Friday, July 22, 2011

Freedom is A Right - Stars and Stripes A Responsiblity

They never leave room for the possibility of self-error.  Pundits, commentators, bloviators all.  And those on the sidelines seem to be screaming for a simpler time, a less restrictive one, one when men stood back-to-back, walked ten paces, and turned to face each other, each intent on taking from the other's wife her husband and from his children their father.

We've walked a million miles since then.  But we lost our pace.  We stopped to rest on a perceived perch of contemporary thought.  We stopped to enjoy our imagined excellence.  We've lingered outside courtrooms to spit in the face of a social contract - one once bound in a collective embrace and still grounded in a belief that inside each of us shines the spark of the Creator. 
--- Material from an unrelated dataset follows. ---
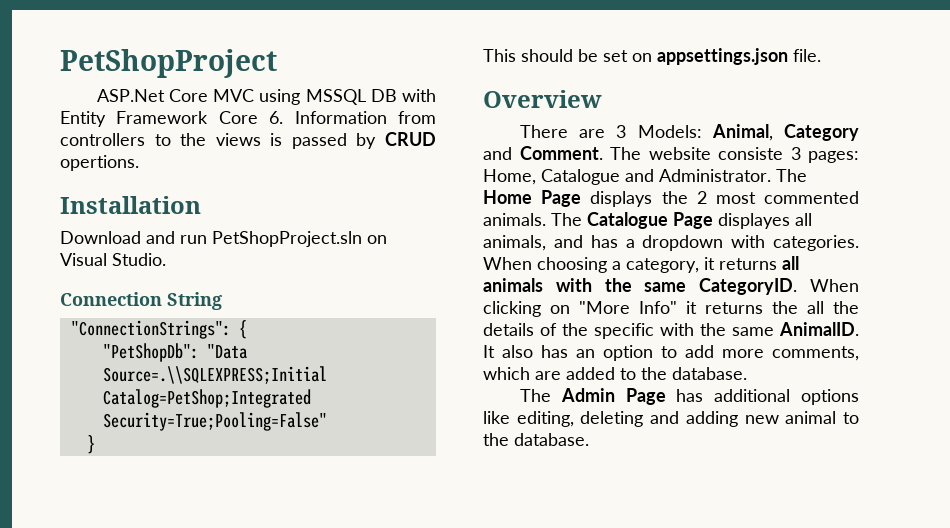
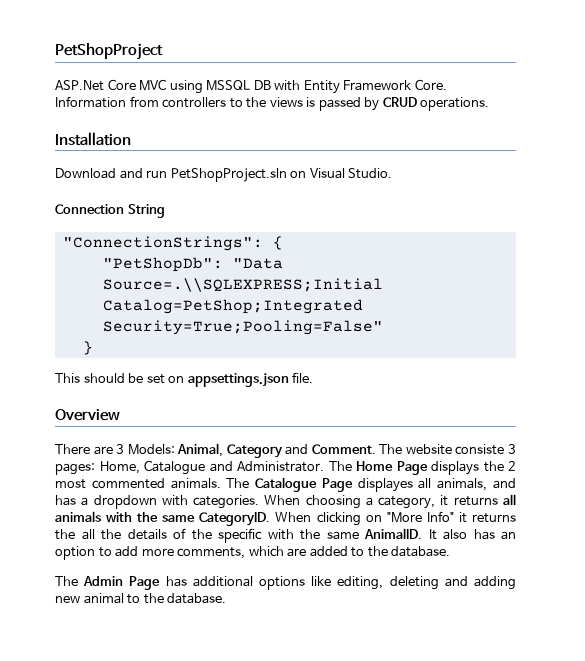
- ASP.Net Core MVC using MSSQL DB with Entity Framework Core 6. Information from controllers to the views is passed by CRUD opertions.
+ ASP.Net Core MVC using MSSQL DB with Entity Framework Core. Information from controllers to the views is passed by CRUD operations.

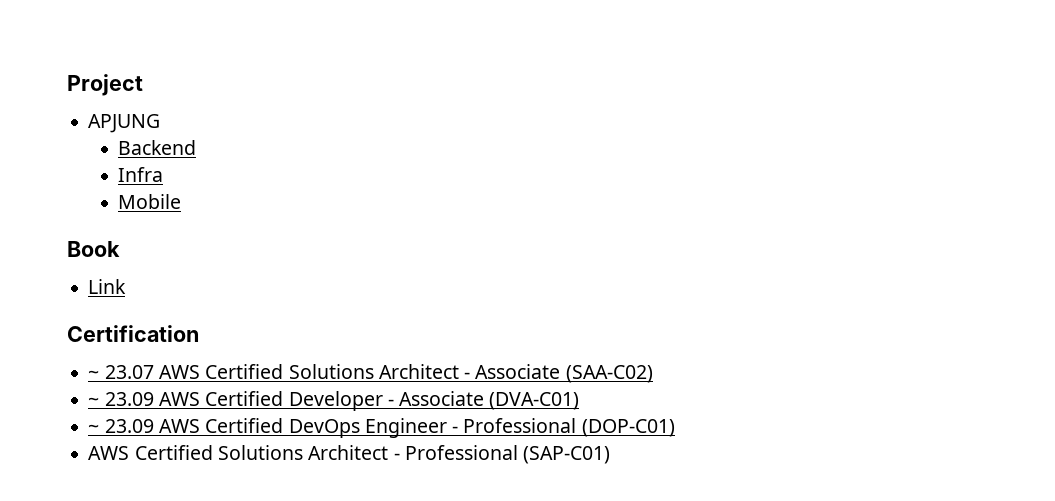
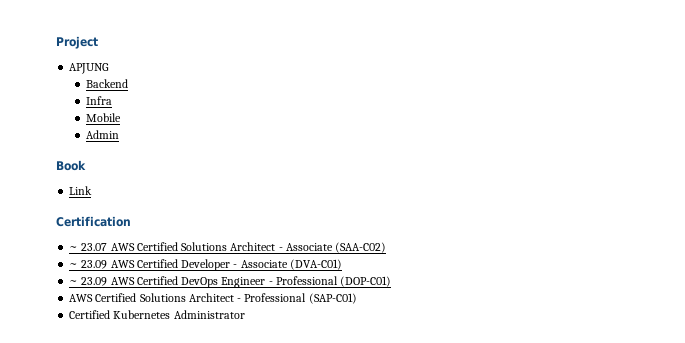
+ Admin
+ Certified Kubernetes Administrator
In an age in which the private affairs of men often consumes the nation's focus, more so than the economic and social realities facing it  - the lack of a balanced budget, a comprehensive healthcare bill that exceeds Congress' regulatory authority under the Commerce Clause - a pervasive lack of personal responsibility - and unconstitutional infringements on individual freedoms, remembering our genesis is critical.  Remembering that we are but dust, that our time on this earth is limited, and that we have a duty to forge a better life for our offspring, requires a more judicious dealing and a return to the framework upon which our Republic was built. 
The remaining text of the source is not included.